In what they describe as the most comprehensive analysis to date of the SARS-CoV-2 virus’s distribution and persistence in the body and brain, scientists at the U.S. National Institutes of Health said they found the pathogen is capable of replicating in human cells well beyond the respiratory tract.
The results, released online Saturday in a manuscript under review for publication in the journal Nature, point to delayed viral clearance as a potential contributor to the persistent symptoms wracking so-called long Covid sufferers. Understanding the mechanisms by which the virus persists, along with the body’s response to any viral reservoir, promises to help improve care for those afflicted, the authors said.
“This is remarkably important work,” said Ziyad Al-Aly, director of the clinical epidemiology center at the Veterans Affairs St. Louis Health Care System in Missouri, who has led separate studies into the long-term effects of Covid-19. “For a long time now, we have been scratching our heads and asking why long Covid seems to affect so many organ systems. This paper sheds some light, and may help explain why long Covid can occur even in people who had mild or asymptomatic acute disease.”
The findings and the techniques haven’t yet been reviewed by independent scientists, and mostly relate to data gathered from fatal Covid cases, not patients with long Covid or “post-acute sequelae of SARS-CoV-2,” as it’s also called.
Contentious findings
The coronavirus’s propensity to infect cells outside the airways and lungs is contested, with numerous studies providing evidence for and against the possibility.
The research undertaken at the NIH in Bethesda, Maryland, is based on extensive sampling and analysis of tissues taken during autopsies on 44 patients who died after contracting the coronavirus during the first year of the pandemic in the U.S.
The burden of infection outside the respiratory tract and the time taken to clear the from virus from infected tissues aren’t well characterized, particularly in the brain, wrote Daniel Chertow, who runs the NIH’s emerging pathogens section, and his colleagues.
The group detected persistent SARS-CoV-2 RNA in multiple parts of the body, including regions throughout the brain, for as long as 230 days following symptom onset. This may represent infection with defective virus particles, which has been described in persistent infection with the measles virus, they said.
“We don’t fully understand long Covid, but these changes could explain ongoing symptoms,” said Raina MacIntyre, professor of global biosecurity at the University of New South Wales in Sydney. MacIntyre wasn’t involved with the research, which she said “provides a warning about being blasé about mass infection in children and adults.”
Precautionary approach
“We don’t yet know what burden of chronic illness will result in years to come,” she said. “Will we see young-onset cardiac failure in survivors, or early onset dementia? These are unanswered questions which call for a precautionary public health approach to mitigation of the spread of this virus.”

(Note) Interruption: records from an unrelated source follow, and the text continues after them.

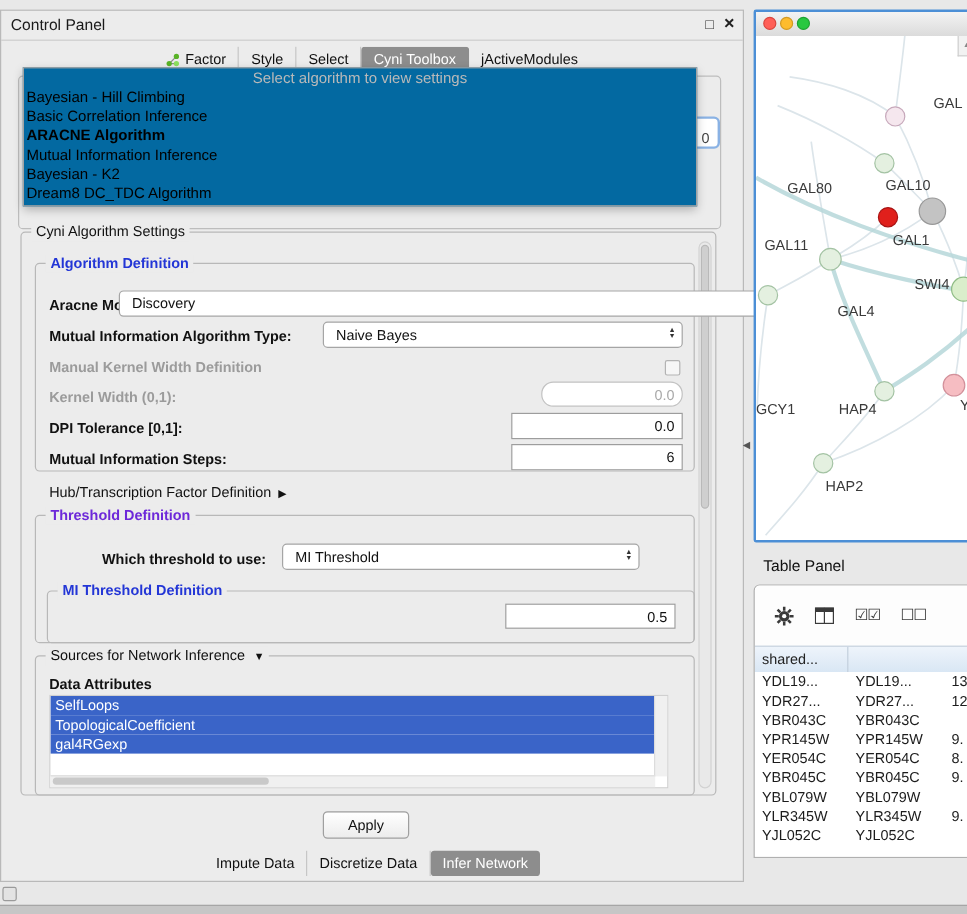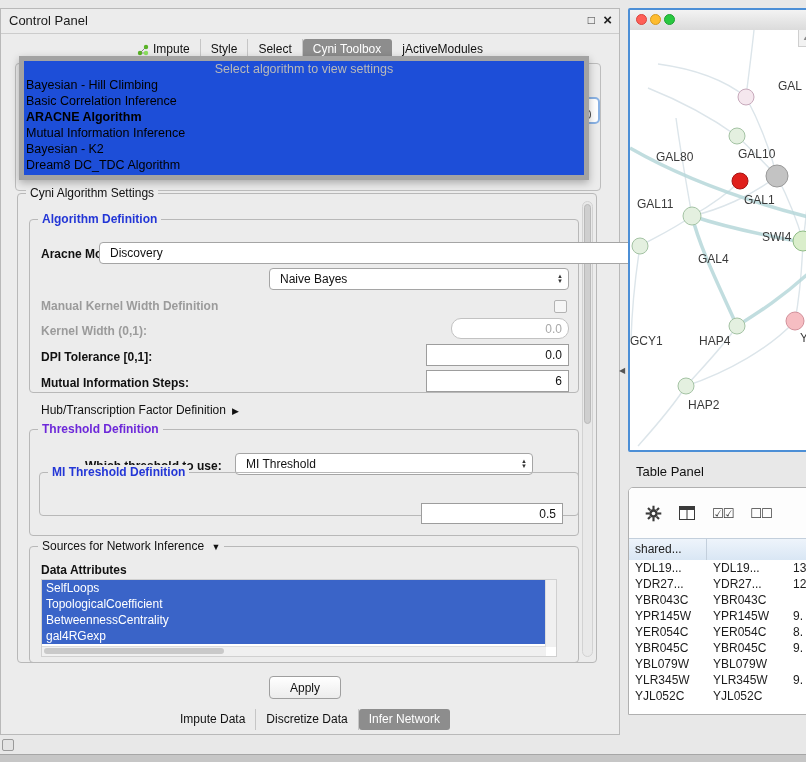"Impute" span { text: Impute -> Factor }
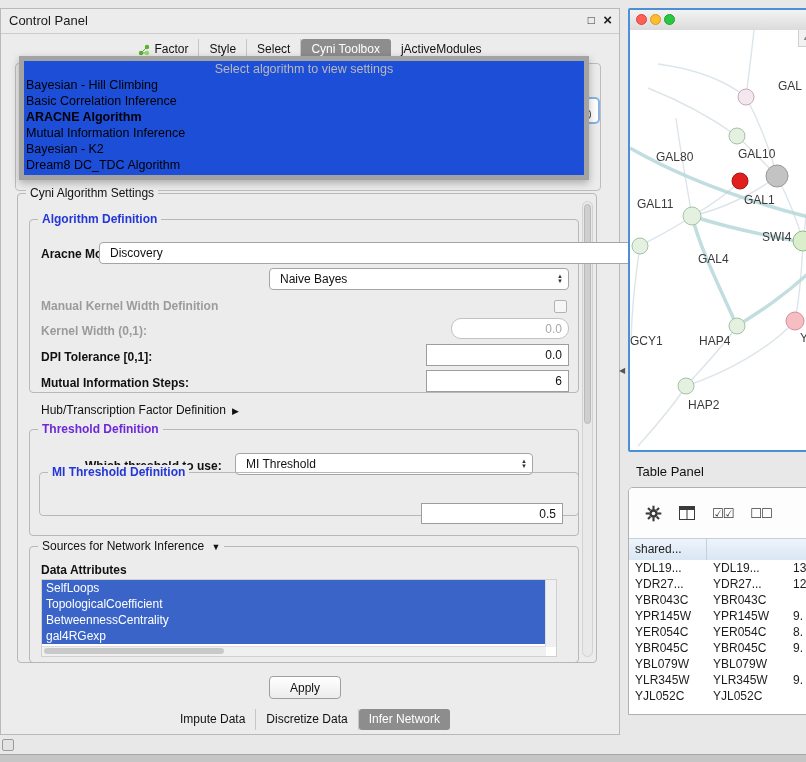"Select algorithm to view settings" .algo-popup { background: #1d4ed8 -> #0369a1; border: 5px solid #a3a3a3 -> 1px solid #a3a3a3 }
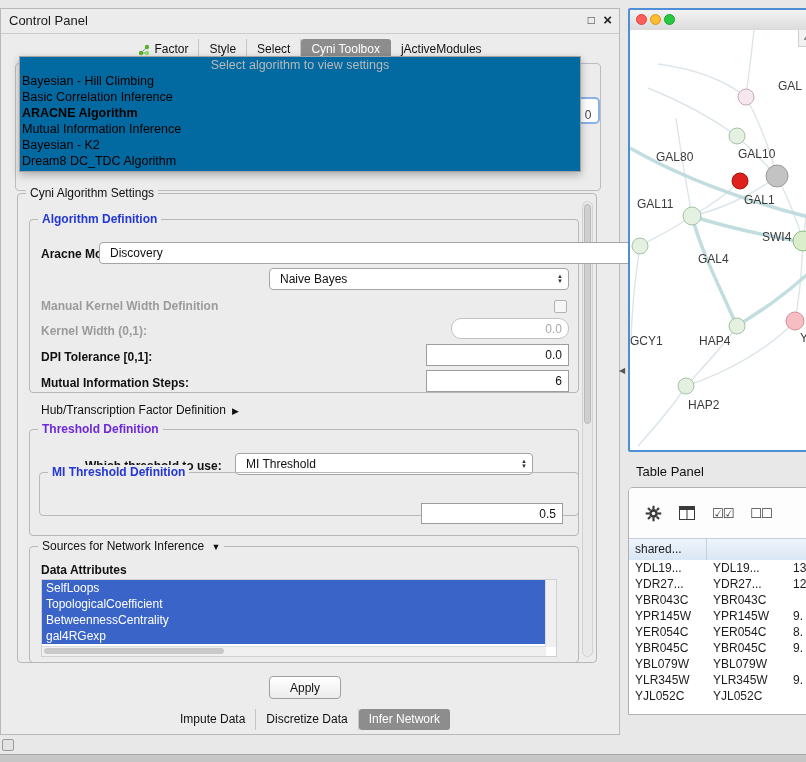"Mutual Information Algorithm Type:" span.lbl { html: none -> <span>Mutual Information Algorithm Type:</span> }
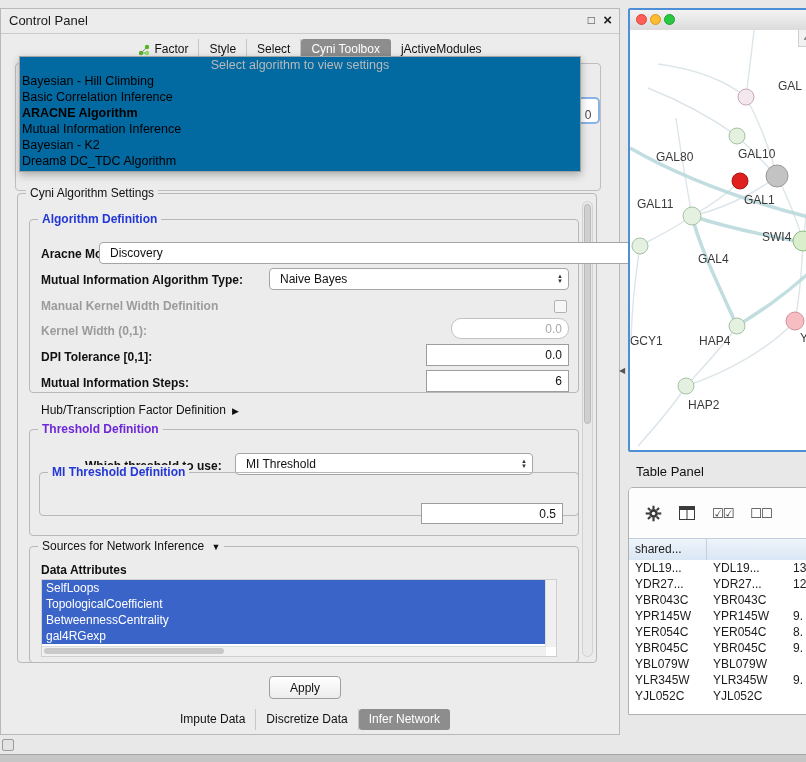"MI Threshold Definition" div.fieldset { top: 463px -> 483px }
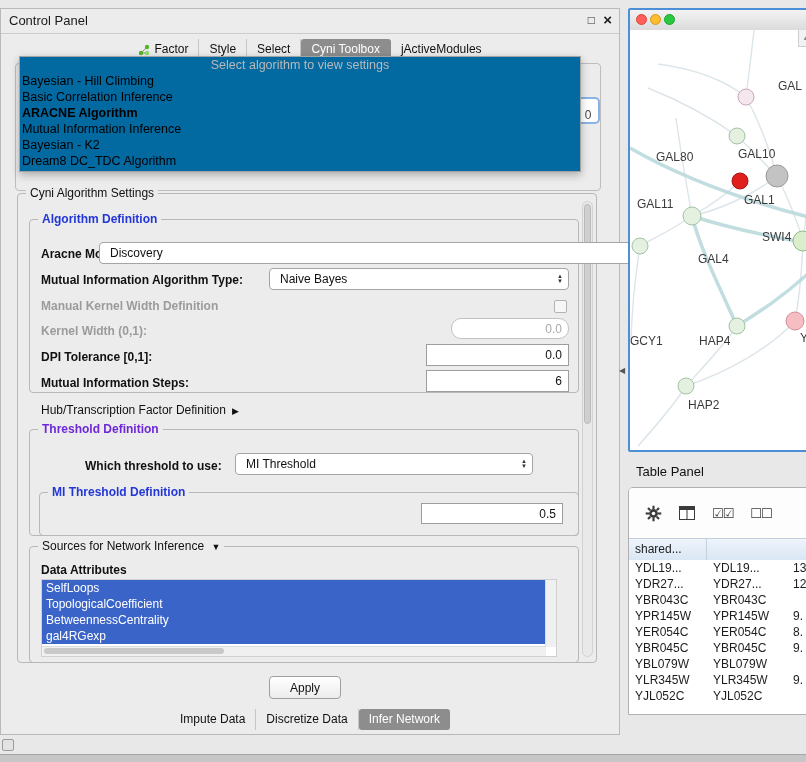"BetweennessCentrality" div.attr-item { html: <div>BetweennessCentrality</div> -> none }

In contrast to other Covid autopsy research, the NIH team’s post-mortem tissue collection was more comprehensive and typically occurred within about a day of the patient’s death.
The researchers also used a variety of tissue preservation techniques to detect and quantify viral levels, as well as grow the virus collected from multiple tissues, including lung, heart, small intestine and adrenal gland from deceased Covid patients during their first week of illness.
“Our results collectively show that while the highest burden of SARS-CoV-2 is in the airways and lung, the virus can disseminate early during infection and infect cells throughout the entire body, including widely throughout the brain,” the authors said.
The study provides pathologic data that support findings of previous research showing, for example, that SARS-CoV-2 directly kills heart muscle cells, and that those who survive an infection suffer cognitive deficits, said MacIntyre at the University of New South Wales.
‘Viremic’ phase
The N.I.H. researchers posit that infection of the pulmonary system may result in an early “viremic” phase, in which the virus is present in the bloodstream and is seeded throughout the body, including across the blood-brain barrier, even in patients experiencing mild or no symptoms. One patient in the autopsy study was a juvenile who likely died from unrelated seizure complications, suggesting infected children without severe Covid-19 can also experience systemic infection, they said.
The less-efficient viral clearance in tissues outside the pulmonary system may be related to a weak immune response outside the respiratory tract, the authors said.
SARS-CoV-2 RNA was detected in the brains of all six autopsy patients who died more than a month after developing symptoms, and across most locations evaluated in the brain in five, including one patient who died 230 days after symptom onset.
The focus on multiple brain areas is especially helpful, said Al-Aly at the Veterans Affairs St. Louis Health Care System.
“It can help us understand the neurocognitive decline or ‘brain fog’ and other neuropsychiatric manifestations of long Covid,” he said. “We need to start thinking of SARS-CoV-2 as a systemic virus that may clear in some people, but in others may persist for weeks or months and produce long Covid — a multifaceted systemic disorder.”